In the records below, take the line containing "-112,21 +112,21 @@" and reproduce it and every subsequent line exactly, adding nothing.

Data listing Start Marker

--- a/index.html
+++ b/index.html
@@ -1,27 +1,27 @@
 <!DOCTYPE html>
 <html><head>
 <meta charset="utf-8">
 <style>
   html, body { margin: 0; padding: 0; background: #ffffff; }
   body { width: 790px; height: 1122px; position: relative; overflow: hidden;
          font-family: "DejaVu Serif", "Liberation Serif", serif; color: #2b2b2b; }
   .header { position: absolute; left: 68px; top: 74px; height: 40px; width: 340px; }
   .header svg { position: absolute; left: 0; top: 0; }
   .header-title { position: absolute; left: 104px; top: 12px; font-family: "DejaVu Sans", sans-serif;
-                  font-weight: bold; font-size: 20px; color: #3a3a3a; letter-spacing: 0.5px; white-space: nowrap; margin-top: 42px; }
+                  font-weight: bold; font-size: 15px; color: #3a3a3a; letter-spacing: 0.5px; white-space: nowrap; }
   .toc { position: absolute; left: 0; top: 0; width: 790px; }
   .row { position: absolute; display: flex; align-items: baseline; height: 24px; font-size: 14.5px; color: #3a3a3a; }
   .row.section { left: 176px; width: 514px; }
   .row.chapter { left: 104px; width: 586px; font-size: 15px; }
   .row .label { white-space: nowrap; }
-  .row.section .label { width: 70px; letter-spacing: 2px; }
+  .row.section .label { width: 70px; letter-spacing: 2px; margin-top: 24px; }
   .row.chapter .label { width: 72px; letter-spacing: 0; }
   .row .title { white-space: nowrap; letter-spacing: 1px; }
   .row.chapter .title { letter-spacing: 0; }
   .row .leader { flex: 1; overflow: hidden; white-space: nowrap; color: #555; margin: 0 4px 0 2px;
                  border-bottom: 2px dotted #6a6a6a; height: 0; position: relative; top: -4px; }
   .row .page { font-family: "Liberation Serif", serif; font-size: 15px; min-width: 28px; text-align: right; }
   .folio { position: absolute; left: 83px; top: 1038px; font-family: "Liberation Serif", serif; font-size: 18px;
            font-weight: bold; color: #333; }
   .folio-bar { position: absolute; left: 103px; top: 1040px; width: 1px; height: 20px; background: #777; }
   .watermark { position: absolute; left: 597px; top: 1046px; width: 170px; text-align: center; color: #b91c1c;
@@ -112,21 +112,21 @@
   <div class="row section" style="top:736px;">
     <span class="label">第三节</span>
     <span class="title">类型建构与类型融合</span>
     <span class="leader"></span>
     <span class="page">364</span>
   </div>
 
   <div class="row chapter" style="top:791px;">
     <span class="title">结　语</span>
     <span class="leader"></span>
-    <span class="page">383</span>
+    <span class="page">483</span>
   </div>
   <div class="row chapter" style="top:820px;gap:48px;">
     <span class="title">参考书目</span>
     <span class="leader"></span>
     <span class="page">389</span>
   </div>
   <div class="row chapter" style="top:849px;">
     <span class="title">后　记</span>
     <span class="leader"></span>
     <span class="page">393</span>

Data listing End Marker

## Task solution:
@@ -112,21 +112,21 @@
   <div class="row section" style="top:736px;">
     <span class="label">第三节</span>
     <span class="title">类型建构与类型融合</span>
     <span class="leader"></span>
     <span class="page">364</span>
   </div>
 
   <div class="row chapter" style="top:791px;">
     <span class="title">结　语</span>
     <span class="leader"></span>
-    <span class="page">383</span>
+    <span class="page">483</span>
   </div>
   <div class="row chapter" style="top:820px;gap:48px;">
     <span class="title">参考书目</span>
     <span class="leader"></span>
     <span class="page">389</span>
   </div>
   <div class="row chapter" style="top:849px;">
     <span class="title">后　记</span>
     <span class="leader"></span>
     <span class="page">393</span>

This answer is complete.